Meason Firmware Development

I have been quiet on the blog as I focused on becoming an P.E. in Electrical Engineering.   Now that  I am an Professional Engineer I have more time to focus on the measons project (STM32 Sensor Nodes project).

Since my last post I received the PCB’s and they checked out well.  The only issue is a button which has the wrong pins going to the footprint (something that is fairly easy to fix electrically). My primary focus has been on firmware development for the Measons.

As a recap, the project that I have named Measons is a primarily embedded project with the aim to detect common household failures and to send a text message/email when a failure is detected.  Common household failures could be a leaking toilet, water heater, AC drip tray, AC/Heater failure, washing machine leak and stove monitoring.  There are two types of measons, a measuring meason and a listening meason, which saves the messages from the network and reports it to a PC. A key feature of this project is that all measons have exactly the same firmware, the only difference between measons is the eeprom that is read on startup.
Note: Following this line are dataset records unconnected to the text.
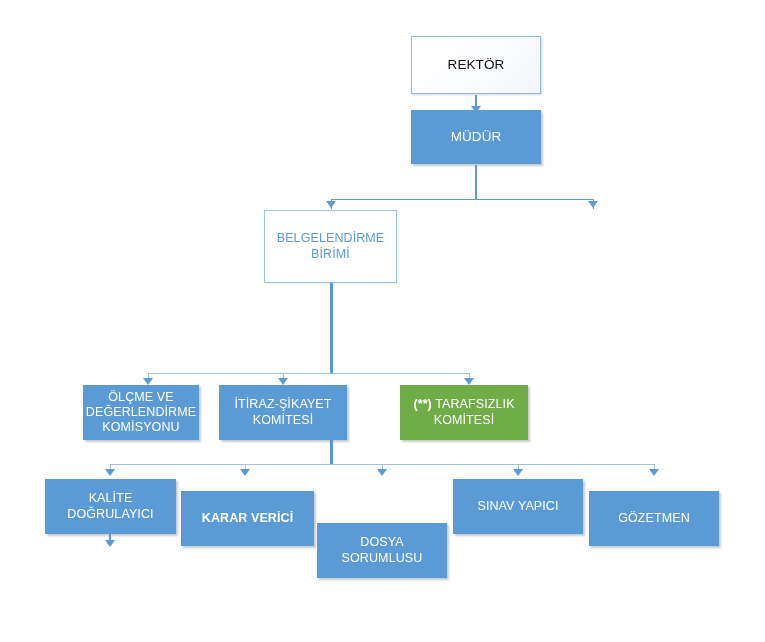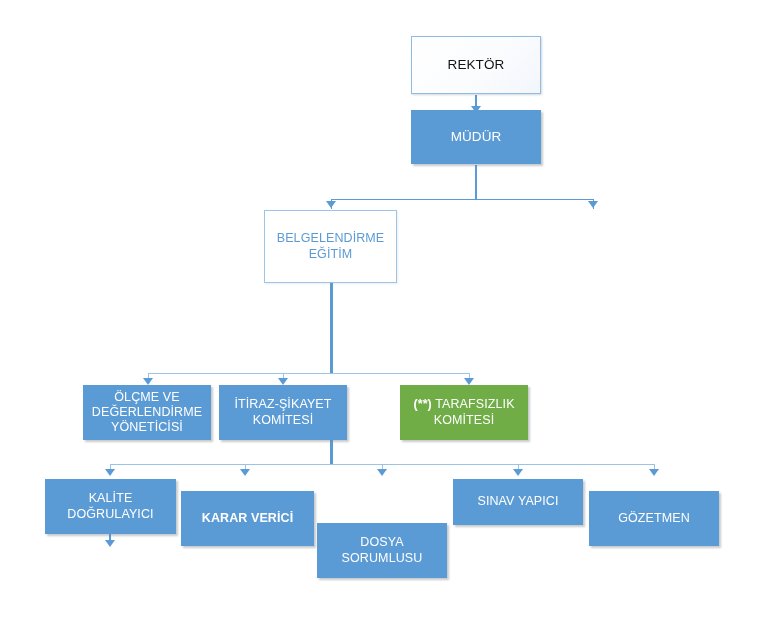"EĞİTİM" span { text: EĞİTİM -> BİRİMİ }
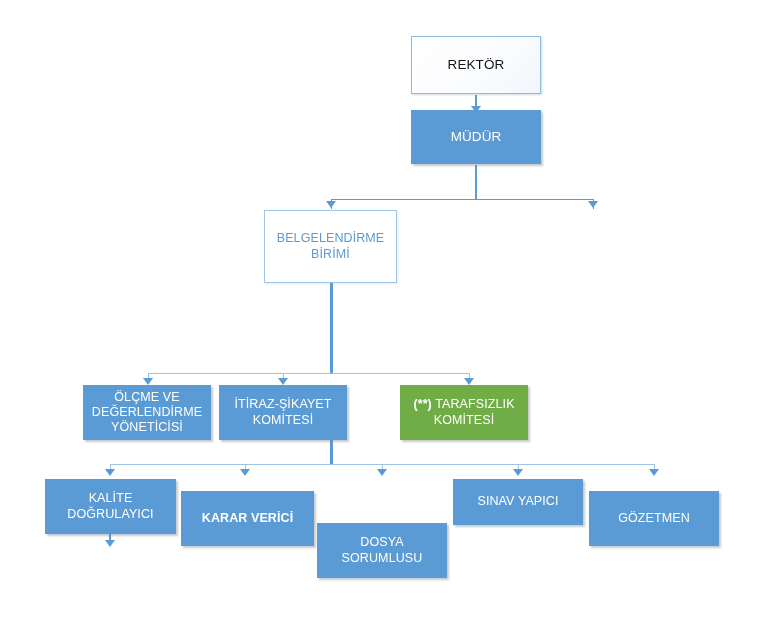"ÖLÇME VE" div.node { width: 128px -> 116px }
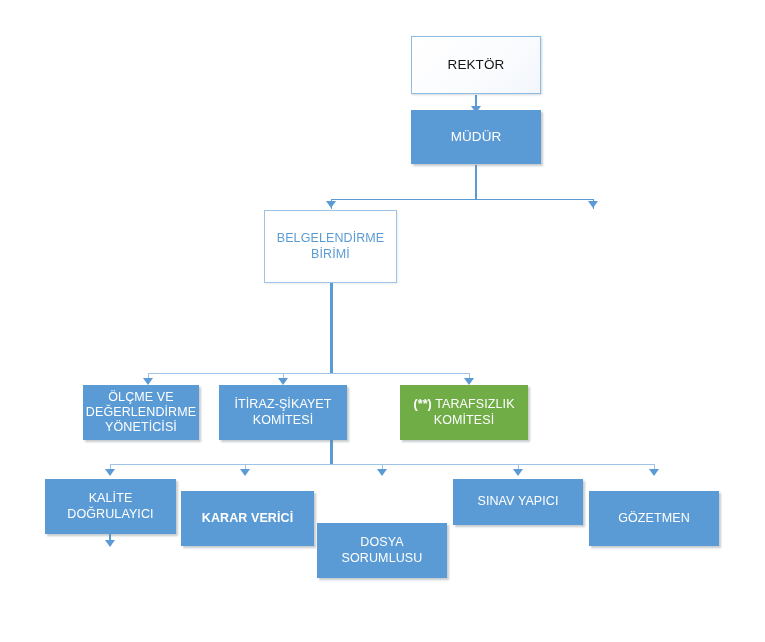"YÖNETİCİSİ" span { text: YÖNETİCİSİ -> KOMİSYONU }
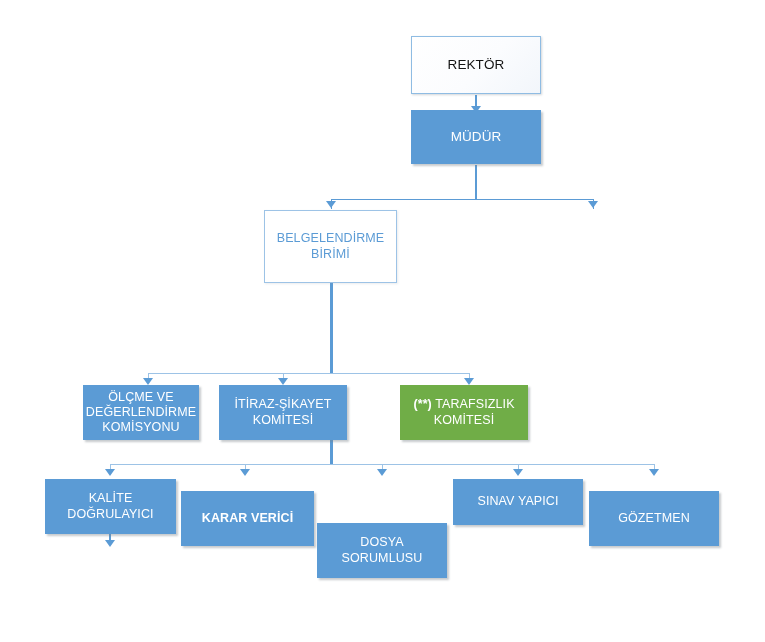"SINAV YAPICI" div.node { height: 46px -> 55px }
During these few months I have implemented reading eeprom configuration on startup, and having one meason report temperature measurements to another, which then is saved into a CSV using a small python program.  Looking at the data I can clearly tell when the AC turns on and off, and the temperature of my router and cable modem throughout the day.  I ran this temperature gathering experiment for over a month with excellent reliability.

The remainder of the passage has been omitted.